Analytical Workflow¶

Data Loading
The primary results table (BioRemPP_Results.xlsx or BioRemPP_Results.csv) is loaded from its semicolon-delimited format.
Filtering
The dataset is filtered to retain only complete entries containing both a valid sample and a compoundclass. Rows with missing values in either field are removed.
Aggregation (Interaction Strength)
The filtered data is grouped by each unique (sample, compoundclass) pair.
For each pair, the total number of co-occurrences (rows) is counted.
This count serves as the interaction strength between that sample and that compound class.
Chord Matrix Construction
The aggregated counts are arranged into a matrix or edge list suitable for chord diagram rendering, where:
each sample is treated as a source node,
each compound class is treated as a target node, and
the edge weight is the interaction count.
Rendering
A chord diagram is generated:
arcs on the circumference represent samples and compound classes,
ribbons (chords) connect each sample to the classes with which it interacts,
chord thickness encodes interaction strength.

How to Read the Plot¶

Outer Arcs (Nodes)
Each colored arc along the circle represents either:
a Sample, or
a Compound Class.
The length of an arc is proportional to the total number of interactions (sum of counts) associated with that entity.
Chords (Ribbons)
The ribbons spanning between arcs represent individual Sample–Compound Class interactions:
one end of the ribbon is anchored at a sample arc,
the other end at a compound class arc.
Chord Thickness
The thickness of a chord at its connection points is proportional to the interaction count for that sample–class pair:
thicker chords indicate stronger associations (more co-occurrences),
thinner chords indicate weaker or less frequent associations.

Representative Output¶

The image below illustrates a representative output generated by this use case using the example dataset.

Click on the image to enlarge and explore details.

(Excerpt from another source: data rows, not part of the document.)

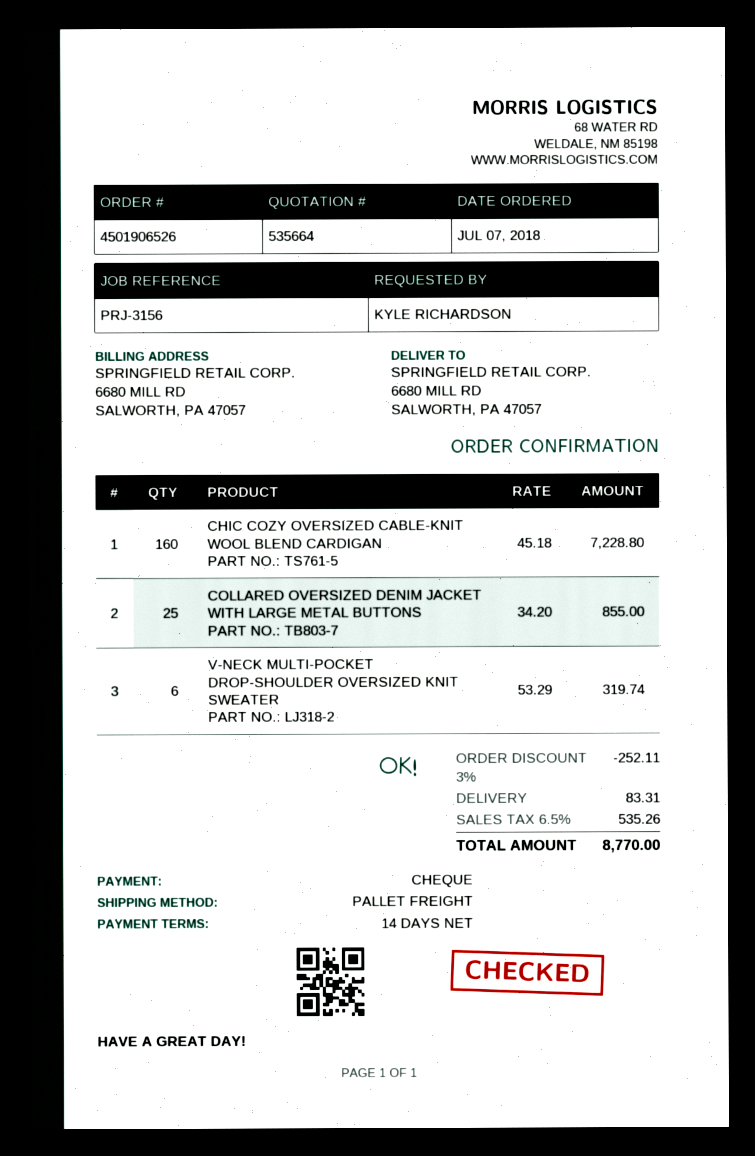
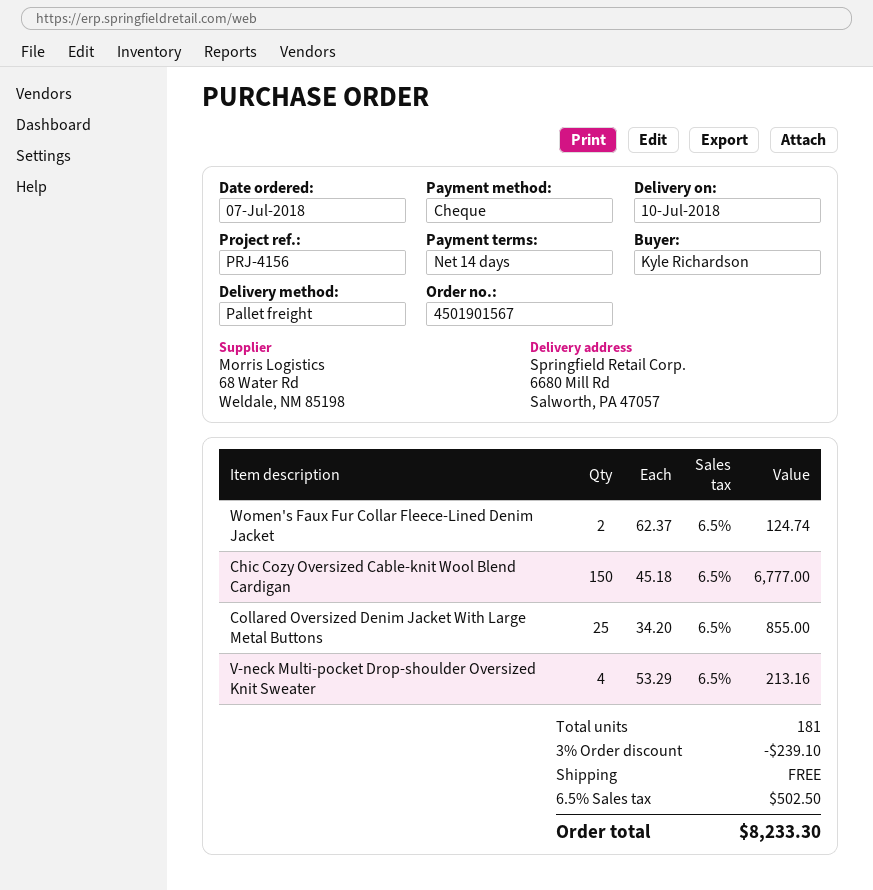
order number: 4501906526 -> 4501901567
reference: PRJ-3156 -> PRJ-4156
CHIC COZY OVERSIZED CABLE-KNIT WOOL BLEND CARDIGAN: 160 x 45.18 = 7228.80 -> 150 x 45.18 = 6777.00
V‑NECK MULTI‑POCKET DROP‑SHOULDER OVERSIZED KNIT SWEATER: 6 x 53.29 = 319.74 -> 4 x 53.29 = 213.16
Women's Faux Fur Collar Fleece-Lined Denim Jacket: none -> 2 x 62.37 = 124.74
discount: 3% = 252.11 -> 3% = 239.10
shipping: 83.31 -> 0.00
tax: 6.5% = 535.26 -> 6.5% = 502.50
total: 8770.00 -> 8233.30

Interpretation and Key Messages¶

Strong Co-annotation Associations A thick chord between a specific sample and a given compound class may indicate a strong co-annotation frequency:
the sample is co-annotated with many compounds from that class in the database,
which may suggest a concentrated annotation profile for that chemical domain, warranting further investigation.
Broad vs. Narrow Annotation Profiles
A sample with multiple substantial chords connecting to several compound classes shows broad compound class co-annotation coverage across diverse chemical spaces.
A sample whose representation is dominated by one or a few very thick chords shows narrower co-annotation coverage concentrated in specific chemical classes.
Highly Co-annotated Chemical Classes Compound classes that receive many thick chords from multiple samples may emerge as:
widely co-annotated classes in the dataset, and
potential focal points for further investigation, as they are broadly represented across the available samples.
Co-annotation Landscape Overview The overall pattern of chords can provide a global view of how co-annotations are distributed:
identifying central samples and classes that structure the network,
potentially revealing imbalances, redundancies, or gaps in annotation coverage.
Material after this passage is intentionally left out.